**Work item**: Below, some lines carry pictures; leave those pictures out and retype exactly the lines from the one with "Appeal_to_Fear-Prejudice | Name_Calling-Labeling: 0.158" through the one with "Appeal_to_Authority | Doubt: 0.518 -> 0.514".

[Extracted records]
►

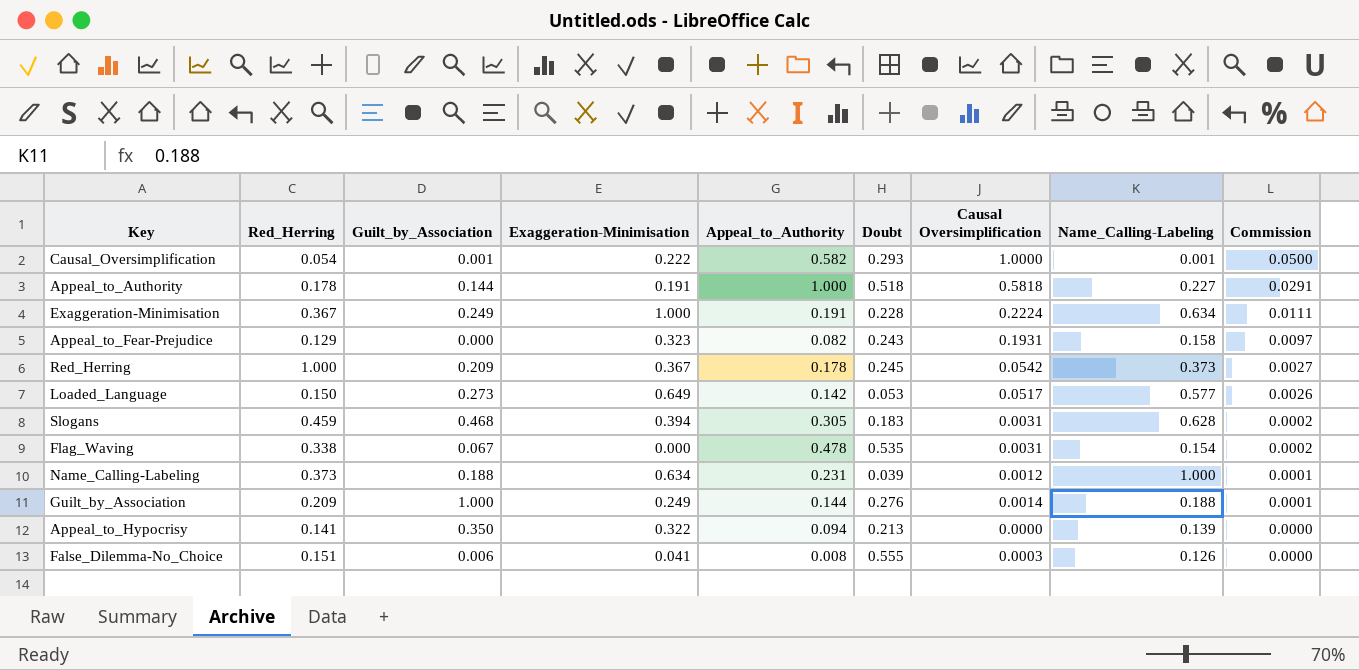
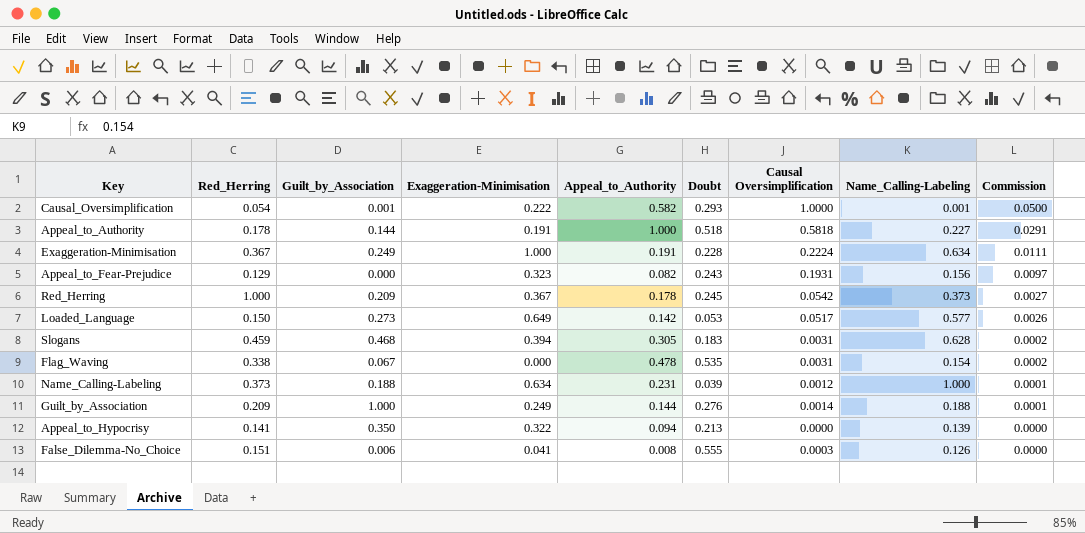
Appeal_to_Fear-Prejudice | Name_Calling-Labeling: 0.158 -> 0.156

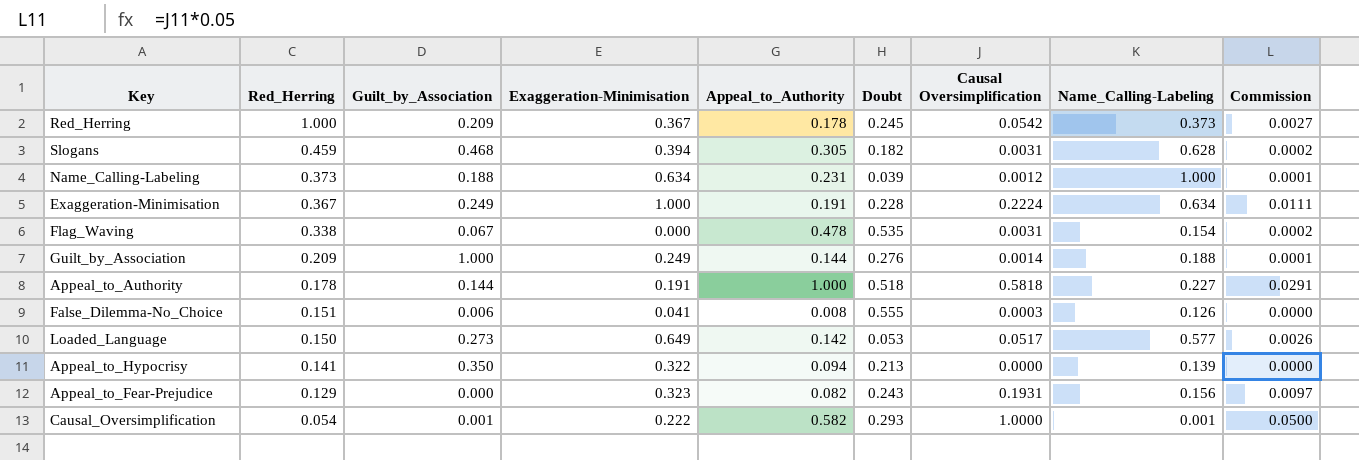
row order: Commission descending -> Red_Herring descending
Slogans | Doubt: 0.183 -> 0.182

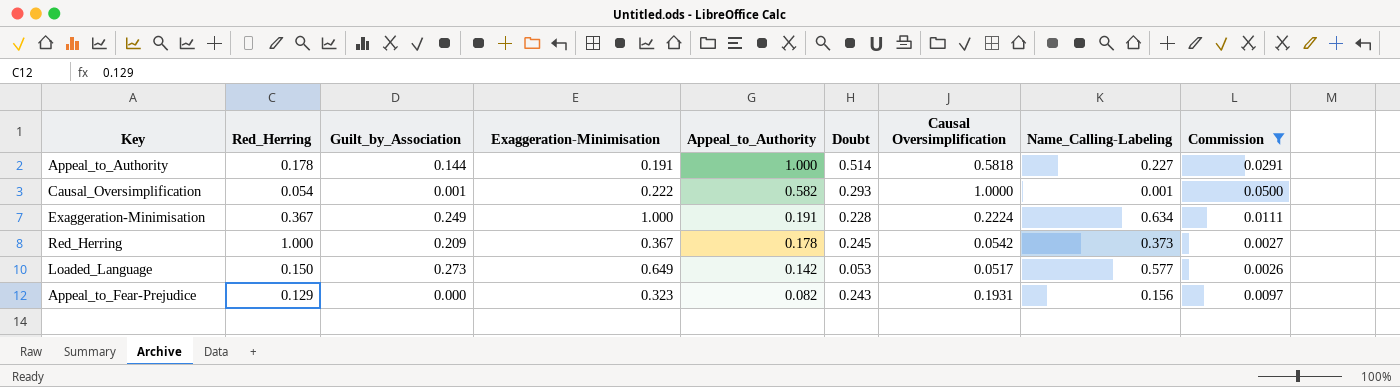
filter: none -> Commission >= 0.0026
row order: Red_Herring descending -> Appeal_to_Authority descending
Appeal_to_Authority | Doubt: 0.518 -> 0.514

◄
►

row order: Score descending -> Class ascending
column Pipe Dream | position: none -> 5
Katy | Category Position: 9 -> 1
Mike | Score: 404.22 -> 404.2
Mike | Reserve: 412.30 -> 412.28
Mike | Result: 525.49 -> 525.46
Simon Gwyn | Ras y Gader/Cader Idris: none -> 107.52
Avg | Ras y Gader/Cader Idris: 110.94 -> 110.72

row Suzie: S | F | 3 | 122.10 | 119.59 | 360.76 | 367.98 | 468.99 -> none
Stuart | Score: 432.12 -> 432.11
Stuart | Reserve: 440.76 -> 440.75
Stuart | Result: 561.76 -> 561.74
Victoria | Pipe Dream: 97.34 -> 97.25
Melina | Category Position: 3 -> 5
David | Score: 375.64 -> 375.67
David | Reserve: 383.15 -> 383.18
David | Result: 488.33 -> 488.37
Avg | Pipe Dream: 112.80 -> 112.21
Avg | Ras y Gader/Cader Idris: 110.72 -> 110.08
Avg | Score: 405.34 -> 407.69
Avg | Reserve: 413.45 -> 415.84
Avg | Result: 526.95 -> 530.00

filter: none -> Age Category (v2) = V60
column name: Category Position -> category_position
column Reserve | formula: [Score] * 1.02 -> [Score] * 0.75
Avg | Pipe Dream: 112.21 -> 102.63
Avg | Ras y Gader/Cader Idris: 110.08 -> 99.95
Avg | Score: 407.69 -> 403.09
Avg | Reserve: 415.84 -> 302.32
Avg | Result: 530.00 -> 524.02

◄

**Reply to the exercise**:
Appeal_to_Fear-Prejudice | Name_Calling-Labeling: 0.158 -> 0.156

row order: Commission descending -> Red_Herring descending
Slogans | Doubt: 0.183 -> 0.182

filter: none -> Commission >= 0.0026
row order: Red_Herring descending -> Appeal_to_Authority descending
Appeal_to_Authority | Doubt: 0.518 -> 0.514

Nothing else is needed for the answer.